Exercise requirements: Down to the last line, repeat the records exactly.

Data:

=== Begin Enclosure ===

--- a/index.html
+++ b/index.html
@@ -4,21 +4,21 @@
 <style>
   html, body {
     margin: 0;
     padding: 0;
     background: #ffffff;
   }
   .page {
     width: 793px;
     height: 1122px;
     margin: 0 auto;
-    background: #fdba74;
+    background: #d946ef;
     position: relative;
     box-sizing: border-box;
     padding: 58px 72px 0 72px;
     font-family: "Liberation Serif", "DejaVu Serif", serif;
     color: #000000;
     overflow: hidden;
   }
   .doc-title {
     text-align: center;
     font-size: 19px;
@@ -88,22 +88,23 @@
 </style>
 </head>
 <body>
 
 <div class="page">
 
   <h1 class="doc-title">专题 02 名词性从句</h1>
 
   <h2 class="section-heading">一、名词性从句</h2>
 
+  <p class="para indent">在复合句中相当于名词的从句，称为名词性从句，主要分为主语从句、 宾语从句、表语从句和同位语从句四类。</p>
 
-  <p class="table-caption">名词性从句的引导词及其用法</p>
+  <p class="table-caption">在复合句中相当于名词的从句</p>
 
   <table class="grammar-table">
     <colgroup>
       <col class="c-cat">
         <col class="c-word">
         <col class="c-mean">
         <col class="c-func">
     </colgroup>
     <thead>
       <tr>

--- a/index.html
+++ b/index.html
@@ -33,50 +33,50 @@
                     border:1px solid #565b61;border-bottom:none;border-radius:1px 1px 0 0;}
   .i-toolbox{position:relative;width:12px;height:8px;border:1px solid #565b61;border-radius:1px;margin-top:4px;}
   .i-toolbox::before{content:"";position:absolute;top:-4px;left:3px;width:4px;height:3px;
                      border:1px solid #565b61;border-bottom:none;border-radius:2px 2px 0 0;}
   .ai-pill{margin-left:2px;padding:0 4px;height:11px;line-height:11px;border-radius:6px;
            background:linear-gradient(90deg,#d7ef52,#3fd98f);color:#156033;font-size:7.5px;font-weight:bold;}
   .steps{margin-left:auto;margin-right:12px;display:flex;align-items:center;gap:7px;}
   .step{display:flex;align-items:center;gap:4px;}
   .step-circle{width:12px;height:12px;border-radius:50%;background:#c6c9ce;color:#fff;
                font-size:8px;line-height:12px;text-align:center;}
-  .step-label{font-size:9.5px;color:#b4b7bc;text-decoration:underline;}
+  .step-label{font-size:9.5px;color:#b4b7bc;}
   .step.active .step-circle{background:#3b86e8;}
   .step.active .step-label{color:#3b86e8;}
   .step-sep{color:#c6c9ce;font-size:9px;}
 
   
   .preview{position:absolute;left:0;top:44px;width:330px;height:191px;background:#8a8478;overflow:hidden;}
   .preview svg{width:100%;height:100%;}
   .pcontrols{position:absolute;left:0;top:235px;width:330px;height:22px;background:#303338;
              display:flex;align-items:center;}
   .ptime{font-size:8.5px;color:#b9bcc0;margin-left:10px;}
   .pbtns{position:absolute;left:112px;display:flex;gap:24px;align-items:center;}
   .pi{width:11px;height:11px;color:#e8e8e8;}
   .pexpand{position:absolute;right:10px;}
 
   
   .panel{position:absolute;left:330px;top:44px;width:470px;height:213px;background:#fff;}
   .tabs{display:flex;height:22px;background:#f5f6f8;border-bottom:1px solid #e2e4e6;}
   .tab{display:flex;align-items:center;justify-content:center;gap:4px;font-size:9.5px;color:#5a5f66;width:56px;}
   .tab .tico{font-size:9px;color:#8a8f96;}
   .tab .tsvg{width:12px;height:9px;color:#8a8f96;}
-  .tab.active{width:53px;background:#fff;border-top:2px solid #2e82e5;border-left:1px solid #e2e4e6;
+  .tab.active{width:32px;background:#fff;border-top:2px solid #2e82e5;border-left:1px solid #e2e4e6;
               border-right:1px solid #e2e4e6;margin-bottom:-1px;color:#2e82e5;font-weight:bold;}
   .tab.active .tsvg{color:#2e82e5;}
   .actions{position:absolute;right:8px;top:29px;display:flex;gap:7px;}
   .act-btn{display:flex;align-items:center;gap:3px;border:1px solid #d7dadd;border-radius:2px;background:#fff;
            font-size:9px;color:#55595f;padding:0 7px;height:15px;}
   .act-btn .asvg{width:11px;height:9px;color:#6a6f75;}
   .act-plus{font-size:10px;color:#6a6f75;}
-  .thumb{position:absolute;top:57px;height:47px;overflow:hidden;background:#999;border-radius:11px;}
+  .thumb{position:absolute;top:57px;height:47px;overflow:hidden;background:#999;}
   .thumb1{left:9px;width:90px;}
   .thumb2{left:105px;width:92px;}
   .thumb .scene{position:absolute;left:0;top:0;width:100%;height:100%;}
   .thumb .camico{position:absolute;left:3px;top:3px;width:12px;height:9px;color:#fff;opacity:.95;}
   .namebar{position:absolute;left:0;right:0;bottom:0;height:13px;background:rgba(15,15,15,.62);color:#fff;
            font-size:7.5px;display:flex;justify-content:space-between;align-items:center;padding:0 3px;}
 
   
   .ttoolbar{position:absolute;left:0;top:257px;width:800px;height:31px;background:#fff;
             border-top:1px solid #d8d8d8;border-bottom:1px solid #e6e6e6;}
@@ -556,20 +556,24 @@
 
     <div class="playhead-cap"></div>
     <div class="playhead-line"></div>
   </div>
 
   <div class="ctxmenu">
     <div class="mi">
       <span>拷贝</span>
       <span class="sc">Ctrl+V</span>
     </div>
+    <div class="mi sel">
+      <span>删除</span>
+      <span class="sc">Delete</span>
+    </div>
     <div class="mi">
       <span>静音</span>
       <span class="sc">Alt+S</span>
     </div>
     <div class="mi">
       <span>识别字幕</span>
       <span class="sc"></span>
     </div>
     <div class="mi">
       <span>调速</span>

=== End Enclosure ===

Reply:
--- a/index.html
+++ b/index.html
@@ -4,21 +4,21 @@
 <style>
   html, body {
     margin: 0;
     padding: 0;
     background: #ffffff;
   }
   .page {
     width: 793px;
     height: 1122px;
     margin: 0 auto;
-    background: #fdba74;
+    background: #d946ef;
     position: relative;
     box-sizing: border-box;
     padding: 58px 72px 0 72px;
     font-family: "Liberation Serif", "DejaVu Serif", serif;
     color: #000000;
     overflow: hidden;
   }
   .doc-title {
     text-align: center;
     font-size: 19px;
@@ -88,22 +88,23 @@
 </style>
 </head>
 <body>
 
 <div class="page">
 
   <h1 class="doc-title">专题 02 名词性从句</h1>
 
   <h2 class="section-heading">一、名词性从句</h2>
 
+  <p class="para indent">在复合句中相当于名词的从句，称为名词性从句，主要分为主语从句、 宾语从句、表语从句和同位语从句四类。</p>
 
-  <p class="table-caption">名词性从句的引导词及其用法</p>
+  <p class="table-caption">在复合句中相当于名词的从句</p>
 
   <table class="grammar-table">
     <colgroup>
       <col class="c-cat">
         <col class="c-word">
         <col class="c-mean">
         <col class="c-func">
     </colgroup>
     <thead>
       <tr>

--- a/index.html
+++ b/index.html
@@ -33,50 +33,50 @@
                     border:1px solid #565b61;border-bottom:none;border-radius:1px 1px 0 0;}
   .i-toolbox{position:relative;width:12px;height:8px;border:1px solid #565b61;border-radius:1px;margin-top:4px;}
   .i-toolbox::before{content:"";position:absolute;top:-4px;left:3px;width:4px;height:3px;
                      border:1px solid #565b61;border-bottom:none;border-radius:2px 2px 0 0;}
   .ai-pill{margin-left:2px;padding:0 4px;height:11px;line-height:11px;border-radius:6px;
            background:linear-gradient(90deg,#d7ef52,#3fd98f);color:#156033;font-size:7.5px;font-weight:bold;}
   .steps{margin-left:auto;margin-right:12px;display:flex;align-items:center;gap:7px;}
   .step{display:flex;align-items:center;gap:4px;}
   .step-circle{width:12px;height:12px;border-radius:50%;background:#c6c9ce;color:#fff;
                font-size:8px;line-height:12px;text-align:center;}
-  .step-label{font-size:9.5px;color:#b4b7bc;text-decoration:underline;}
+  .step-label{font-size:9.5px;color:#b4b7bc;}
   .step.active .step-circle{background:#3b86e8;}
   .step.active .step-label{color:#3b86e8;}
   .step-sep{color:#c6c9ce;font-size:9px;}
 
   
   .preview{position:absolute;left:0;top:44px;width:330px;height:191px;background:#8a8478;overflow:hidden;}
   .preview svg{width:100%;height:100%;}
   .pcontrols{position:absolute;left:0;top:235px;width:330px;height:22px;background:#303338;
              display:flex;align-items:center;}
   .ptime{font-size:8.5px;color:#b9bcc0;margin-left:10px;}
   .pbtns{position:absolute;left:112px;display:flex;gap:24px;align-items:center;}
   .pi{width:11px;height:11px;color:#e8e8e8;}
   .pexpand{position:absolute;right:10px;}
 
   
   .panel{position:absolute;left:330px;top:44px;width:470px;height:213px;background:#fff;}
   .tabs{display:flex;height:22px;background:#f5f6f8;border-bottom:1px solid #e2e4e6;}
   .tab{display:flex;align-items:center;justify-content:center;gap:4px;font-size:9.5px;color:#5a5f66;width:56px;}
   .tab .tico{font-size:9px;color:#8a8f96;}
   .tab .tsvg{width:12px;height:9px;color:#8a8f96;}
-  .tab.active{width:53px;background:#fff;border-top:2px solid #2e82e5;border-left:1px solid #e2e4e6;
+  .tab.active{width:32px;background:#fff;border-top:2px solid #2e82e5;border-left:1px solid #e2e4e6;
               border-right:1px solid #e2e4e6;margin-bottom:-1px;color:#2e82e5;font-weight:bold;}
   .tab.active .tsvg{color:#2e82e5;}
   .actions{position:absolute;right:8px;top:29px;display:flex;gap:7px;}
   .act-btn{display:flex;align-items:center;gap:3px;border:1px solid #d7dadd;border-radius:2px;background:#fff;
            font-size:9px;color:#55595f;padding:0 7px;height:15px;}
   .act-btn .asvg{width:11px;height:9px;color:#6a6f75;}
   .act-plus{font-size:10px;color:#6a6f75;}
-  .thumb{position:absolute;top:57px;height:47px;overflow:hidden;background:#999;border-radius:11px;}
+  .thumb{position:absolute;top:57px;height:47px;overflow:hidden;background:#999;}
   .thumb1{left:9px;width:90px;}
   .thumb2{left:105px;width:92px;}
   .thumb .scene{position:absolute;left:0;top:0;width:100%;height:100%;}
   .thumb .camico{position:absolute;left:3px;top:3px;width:12px;height:9px;color:#fff;opacity:.95;}
   .namebar{position:absolute;left:0;right:0;bottom:0;height:13px;background:rgba(15,15,15,.62);color:#fff;
            font-size:7.5px;display:flex;justify-content:space-between;align-items:center;padding:0 3px;}
 
   
   .ttoolbar{position:absolute;left:0;top:257px;width:800px;height:31px;background:#fff;
             border-top:1px solid #d8d8d8;border-bottom:1px solid #e6e6e6;}
@@ -556,20 +556,24 @@
 
     <div class="playhead-cap"></div>
     <div class="playhead-line"></div>
   </div>
 
   <div class="ctxmenu">
     <div class="mi">
       <span>拷贝</span>
       <span class="sc">Ctrl+V</span>
     </div>
+    <div class="mi sel">
+      <span>删除</span>
+      <span class="sc">Delete</span>
+    </div>
     <div class="mi">
       <span>静音</span>
       <span class="sc">Alt+S</span>
     </div>
     <div class="mi">
       <span>识别字幕</span>
       <span class="sc"></span>
     </div>
     <div class="mi">
       <span>调速</span>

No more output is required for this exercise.